On 21/04/15 14:12, Jan Beulich wrote:
>>>> On 21.04.15 at 14:36, <david.vrabel@xxxxxxxxxx> wrote:
>> On 21/04/15 11:36, Jan Beulich wrote:
>>>>>> On 21.04.15 at 12:11, <david.vrabel@xxxxxxxxxx> wrote:
>>>> +static always_inline unsigned long __xadd(
>>>> +    volatile void *ptr, unsigned long v, int size)
>>>> +{
>>>> +    switch ( size )
>>>> +    {
>>>> +    case 1:
>>>> +        asm volatile ( "lock; xaddb %b0,%1"
>>>> +                       : "+r" (v), "+m" (*__xg((volatile void *)ptr))
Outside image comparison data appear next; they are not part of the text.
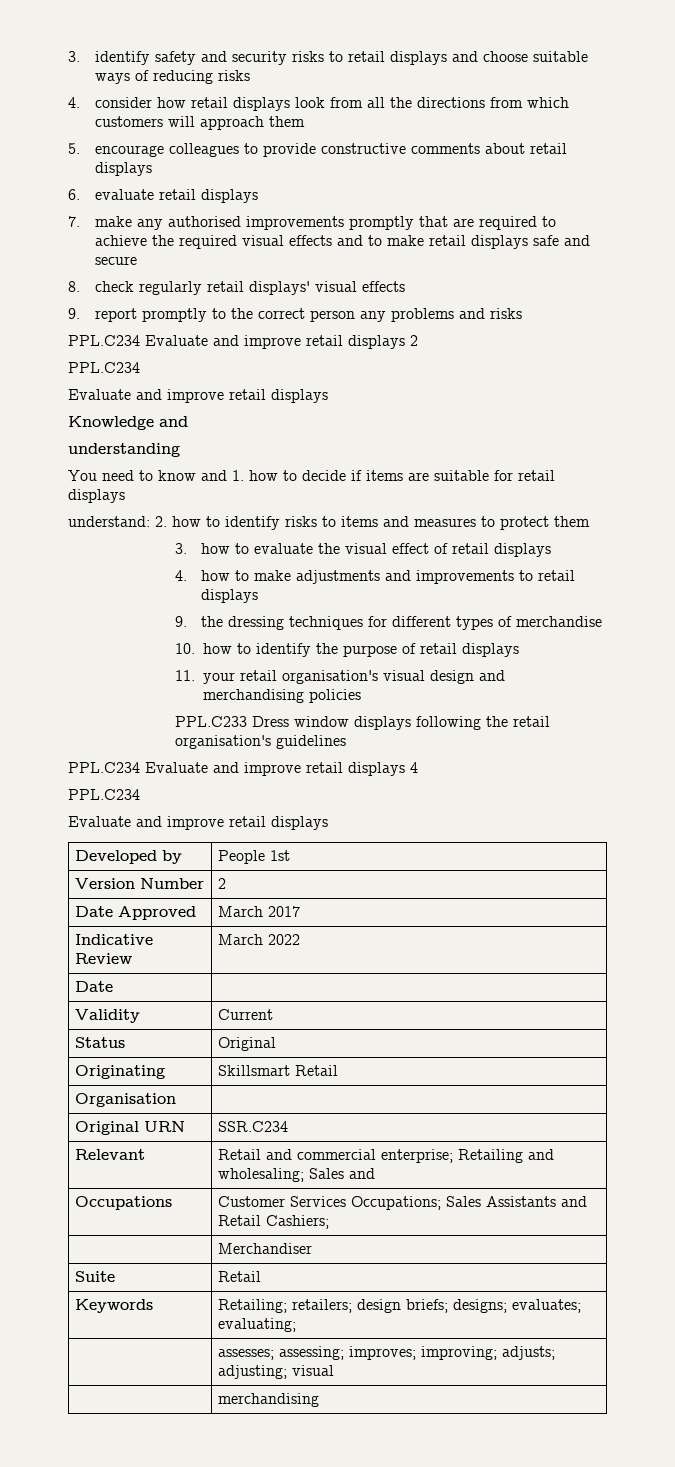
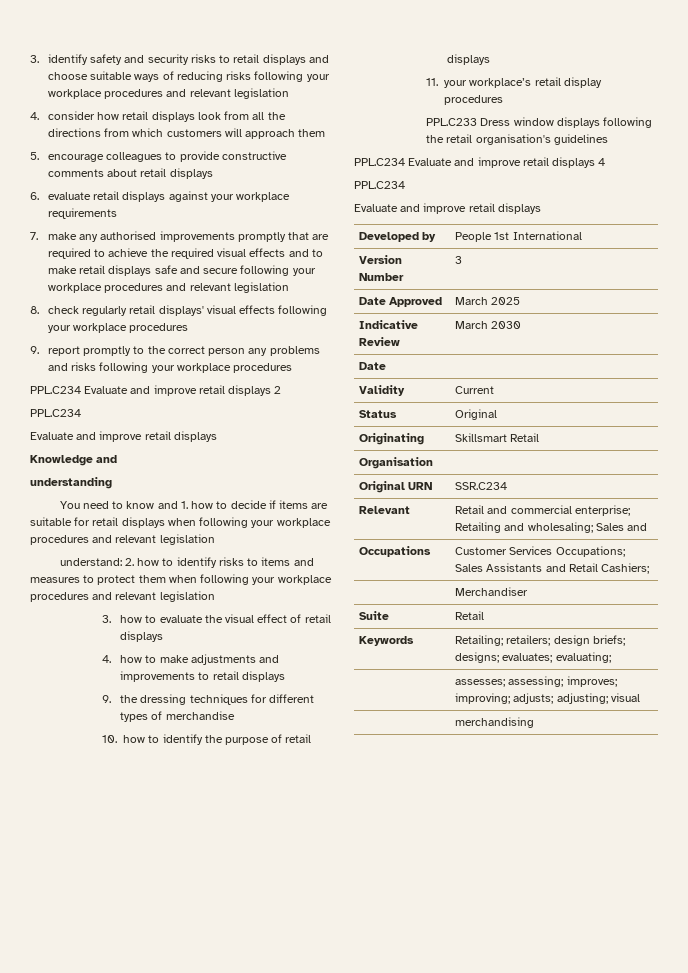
- 3. identify safety and security risks to retail displays and choose suitable ways of reducing risks
+ 3. identify safety and security risks to retail displays and choose suitable ways of reducing risks following your workplace procedures and relevant legislation
- 6. evaluate retail displays
+ 6. evaluate retail displays against your workplace requirements
- 7. make any authorised improvements promptly that are required to achieve the required visual effects and to make retail displays safe and secure
+ 7. make any authorised improvements promptly that are required to achieve the required visual effects and to make retail displays safe and secure following your workplace procedures and relevant legislation
- 8. check regularly retail displays' visual effects
+ 8. check regularly retail displays' visual effects following your workplace procedures
- 9. report promptly to the correct person any problems and risks
+ 9. report promptly to the correct person any problems and risks following your workplace procedures
- You need to know and 1. how to decide if items are suitable for retail displays
+ You need to know and 1. how to decide if items are suitable for retail displays when following your workplace procedures and relevant legislation
- understand: 2. how to identify risks to items and measures to protect them
+ understand: 2. how to identify risks to items and measures to protect them when following your workplace procedures and relevant legislation
- 11. your retail organisation's visual design and merchandising policies
+ 11. your workplace’s retail display procedures
- Developed by | People 1st
+ Developed by | People 1st International
- Version Number | 2
+ Version Number | 3
- Date Approved | March 2017
+ Date Approved | March 2025
- Indicative Review | March 2022
+ Indicative Review | March 2030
>>>> +                       :: "memory");
>>>> +        return v;
>>>
>>> This doesn't seem to guarantee to return the old value: When the
>>> passed in v has more than 8 significant bits (which will get ignored
>>> as input), nothing will zap those bits from the register. Same for
>>> the 16-bit case obviously.
>>>
>>>> +#define xadd(ptr, v) ({                                         \
>>>> +            __xadd((ptr), (unsigned long)(v), sizeof(*(ptr)));  \
>>>> +        })
>>>
>>> Assuming only xadd() is supposed to be used directly, perhaps
>>> the easiest would be to cast v to typeof(*(ptr)) (instead of
>>> unsigned long) here?
>>
>> I don't see how this helps.  Did you perhaps mean cast the result?
>>
>> #define xadd(ptr, v) ({                                    \
>>             (typeof *(ptr))__xadd(ptr, (unsigned long)(v), \
>>                                   sizeof(*(ptr)));         \
>>         })
> 
> Casting the result would work too; casting the input would have
> the same effect because (as said) the actual xadd doesn't alter
> bits 8...63 (or 16...63 in the 16-bit case), i.e. whether zero
> extension happens before or after doing the xadd doesn't matter.

Oh yes, of course.  Any preference to which method?